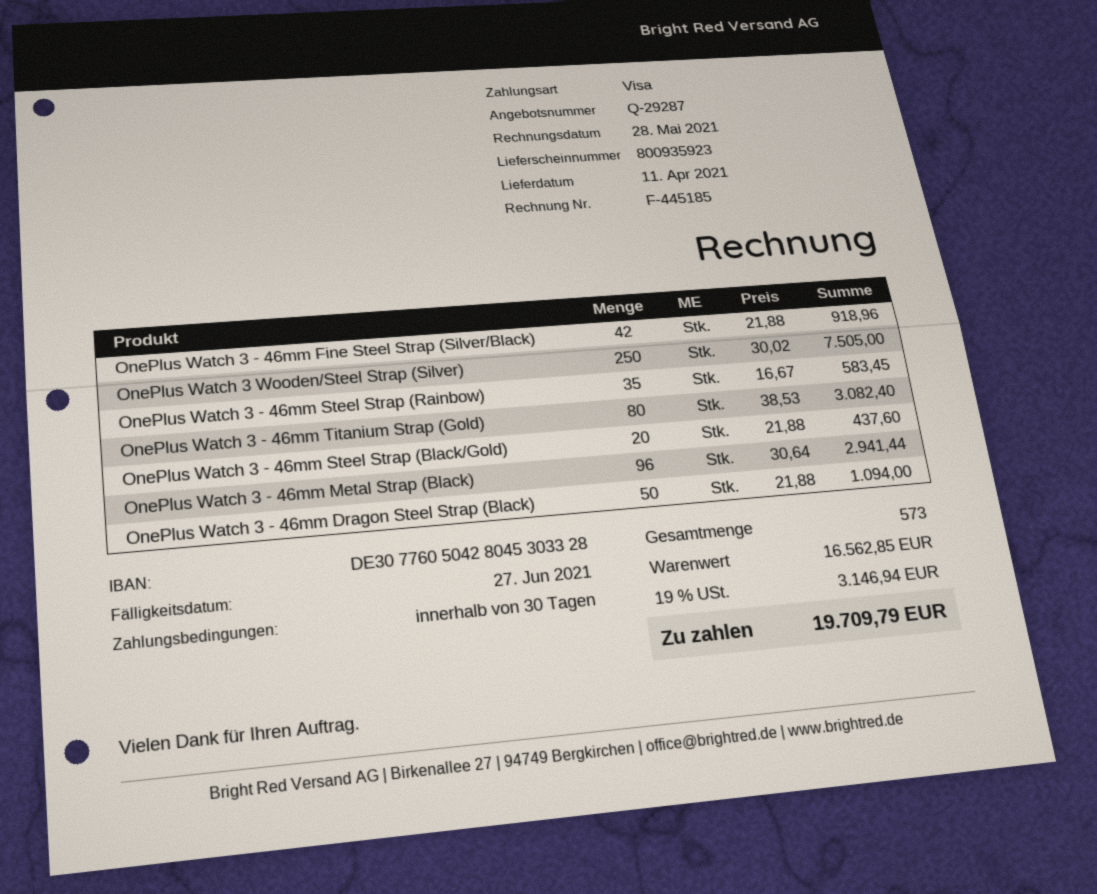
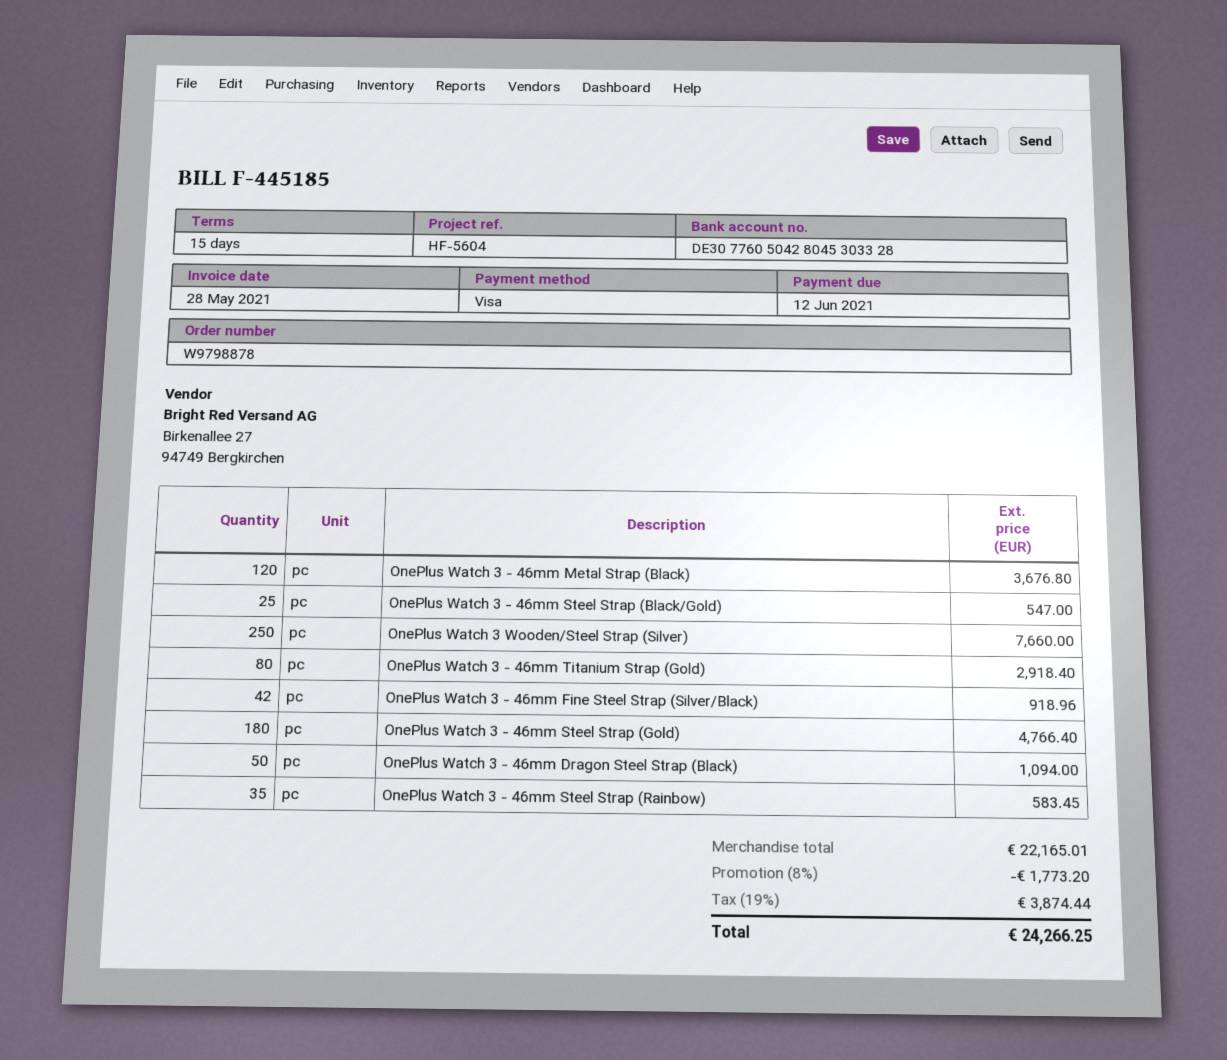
payment terms: 30 days -> 15 days
due date: 2021-06-27 -> 2021-06-12
OnePlus Watch 3 Wooden/Steel Strap (Silver): 250 for 7505.00 -> 250 for 7660.00
OnePlus Watch 3 - 46mm Titanium Strap (Gold): 80 for 3082.40 -> 80 for 2918.40
OnePlus Watch 3 - 46mm Steel Strap (Black/Gold): 20 for 437.60 -> 25 for 547.00
OnePlus Watch 3 - 46mm Metal Strap (Black): 96 for 2941.44 -> 120 for 3676.80
OnePlus Watch 3 - 46mm Steel Strap (Gold): none -> 180 for 4766.40
subtotal: 16562.85 -> 22165.01
discount: none -> 8% = 1773.20
tax: 19% = 3146.94 -> 19% = 3874.44
total: 19709.79 -> 24266.25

» **WHAT IS REQUIRED**
Could you give all the records again, exactly, minus the pictures?

» **SOLUTION FOR THIS TASK**
payment terms: 30 days -> 15 days
due date: 2021-06-27 -> 2021-06-12
OnePlus Watch 3 Wooden/Steel Strap (Silver): 250 for 7505.00 -> 250 for 7660.00
OnePlus Watch 3 - 46mm Titanium Strap (Gold): 80 for 3082.40 -> 80 for 2918.40
OnePlus Watch 3 - 46mm Steel Strap (Black/Gold): 20 for 437.60 -> 25 for 547.00
OnePlus Watch 3 - 46mm Metal Strap (Black): 96 for 2941.44 -> 120 for 3676.80
OnePlus Watch 3 - 46mm Steel Strap (Gold): none -> 180 for 4766.40
subtotal: 16562.85 -> 22165.01
discount: none -> 8% = 1773.20
tax: 19% = 3146.94 -> 19% = 3874.44
total: 19709.79 -> 24266.25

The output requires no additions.